A short walk from downtown Ajman lies what is probably the emirate’s oldest souq.
Built in the early 1950’s and sympathetically restored several years ago, parts of its more traditional architecture still remain intact.
Venturing inside can feel like a step back in time as surrounding modern high-rises and office blocks disappear from view.
In their place, visitors to Saleh souq are greeted with high, wide hallways with roofs made of palm fronds, as well as exotic smells of spice and incense.
“People come from Egypt, Iraq, Bahrain, Kuwait and many other Arab countries come to buy things here,” said Pakistani Mohammed Shahid, 42, who opened his shop “Al Molouk”, meaning Kings, 23 years ago.
“People are attracted by the souq’s style and the fact that they can find the best deals as well as unusual items they can't find in malls.”
Saleh souq, located in Al Nakheel opposite the Ajman museum, started life as just a small collection of 10 or so shops.

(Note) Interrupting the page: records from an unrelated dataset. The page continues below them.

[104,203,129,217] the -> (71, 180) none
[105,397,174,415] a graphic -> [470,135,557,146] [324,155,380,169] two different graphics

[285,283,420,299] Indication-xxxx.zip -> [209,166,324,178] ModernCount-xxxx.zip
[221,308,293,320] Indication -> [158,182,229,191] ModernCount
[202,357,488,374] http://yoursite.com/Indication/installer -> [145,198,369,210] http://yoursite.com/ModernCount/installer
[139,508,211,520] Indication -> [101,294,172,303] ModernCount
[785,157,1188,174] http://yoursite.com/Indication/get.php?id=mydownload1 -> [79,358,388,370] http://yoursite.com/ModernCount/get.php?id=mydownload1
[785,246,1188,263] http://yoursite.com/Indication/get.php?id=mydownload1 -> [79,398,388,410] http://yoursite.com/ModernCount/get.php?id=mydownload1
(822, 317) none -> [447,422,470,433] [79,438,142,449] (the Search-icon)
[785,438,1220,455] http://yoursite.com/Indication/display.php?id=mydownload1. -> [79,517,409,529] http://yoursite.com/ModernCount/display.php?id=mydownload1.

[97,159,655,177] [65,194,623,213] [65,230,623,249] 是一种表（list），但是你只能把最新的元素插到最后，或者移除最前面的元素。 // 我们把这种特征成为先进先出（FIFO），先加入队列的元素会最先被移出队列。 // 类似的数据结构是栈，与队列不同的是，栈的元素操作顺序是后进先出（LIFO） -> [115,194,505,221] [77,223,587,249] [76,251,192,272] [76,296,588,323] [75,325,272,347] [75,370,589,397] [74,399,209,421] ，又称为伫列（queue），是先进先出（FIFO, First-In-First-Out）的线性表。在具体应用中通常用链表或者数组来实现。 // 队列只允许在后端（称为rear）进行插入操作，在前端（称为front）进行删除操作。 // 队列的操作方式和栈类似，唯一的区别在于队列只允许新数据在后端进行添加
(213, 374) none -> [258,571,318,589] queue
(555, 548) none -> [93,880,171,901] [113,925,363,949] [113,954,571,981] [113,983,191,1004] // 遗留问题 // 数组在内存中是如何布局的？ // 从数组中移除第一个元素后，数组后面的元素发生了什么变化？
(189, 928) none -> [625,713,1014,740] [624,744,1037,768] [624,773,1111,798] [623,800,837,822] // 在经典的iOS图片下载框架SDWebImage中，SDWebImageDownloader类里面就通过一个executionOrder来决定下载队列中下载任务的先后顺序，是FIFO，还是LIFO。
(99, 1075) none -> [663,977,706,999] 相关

Today, more than 80 boutiques welcome customers late into the evening.
Shoppers are spoiled for choice with a huge variety of items for sale; from elaborately embroidered clothing to handmade, leather goods.
Benches for weary visitors sit beneath 20ft-high marble columns and Emirati flags flutter in the light breeze.
“The place was first built by an Emirati man named Saleh, that’s why it’s called Saleh souq,” said Mohammed.
“It started with no more than 10 shops but since the municipality renovated the place the number has grown larger and larger.”
The souq was renovated through a Dh7m budget by provided by the Ajman municipality.
Prior to its facelift areas had become rundown, with sections even left without a roof to protect shoppers from the heat.
In 2016, workers began lining the souq's long alleyways with coral stone, a traditional material still used in build projects in the UAE today.
By the end of 2017, engineers had completed the souq's extensive new infrastructure, including new shops.
Other facilities, including the building of an outdoor theatre and walkways to link the souq with the city's corniche area are also planned, said Mohammed Al Muhairi, Ajman's head of engineering and infrastructure.
Officials hope the work will provide a further boost to numbers of tourists keen to visit the emirate.
Already, visitors are coming from far and wide to soak up the souq's more traditional feel.
And during the holy month of Ramadan, customer numbers double or even triple as families seek out customary presents to give visiting relatives.
Mohammed Anwar, 38, said he had helped his father run his shop as a youngster and had taken over the business when he died.
"My father opened our shop in 1980 and I used to help him," he said. "We had many, mostly women customers coming from neighbouring countries around the UAE to buy from the souq.
"The difference in price is an attraction as well. Customers know that they can negotiate the price here.
“And they know that what they can get for Dh1,000 outside the souq, they can find here for probably half the price.”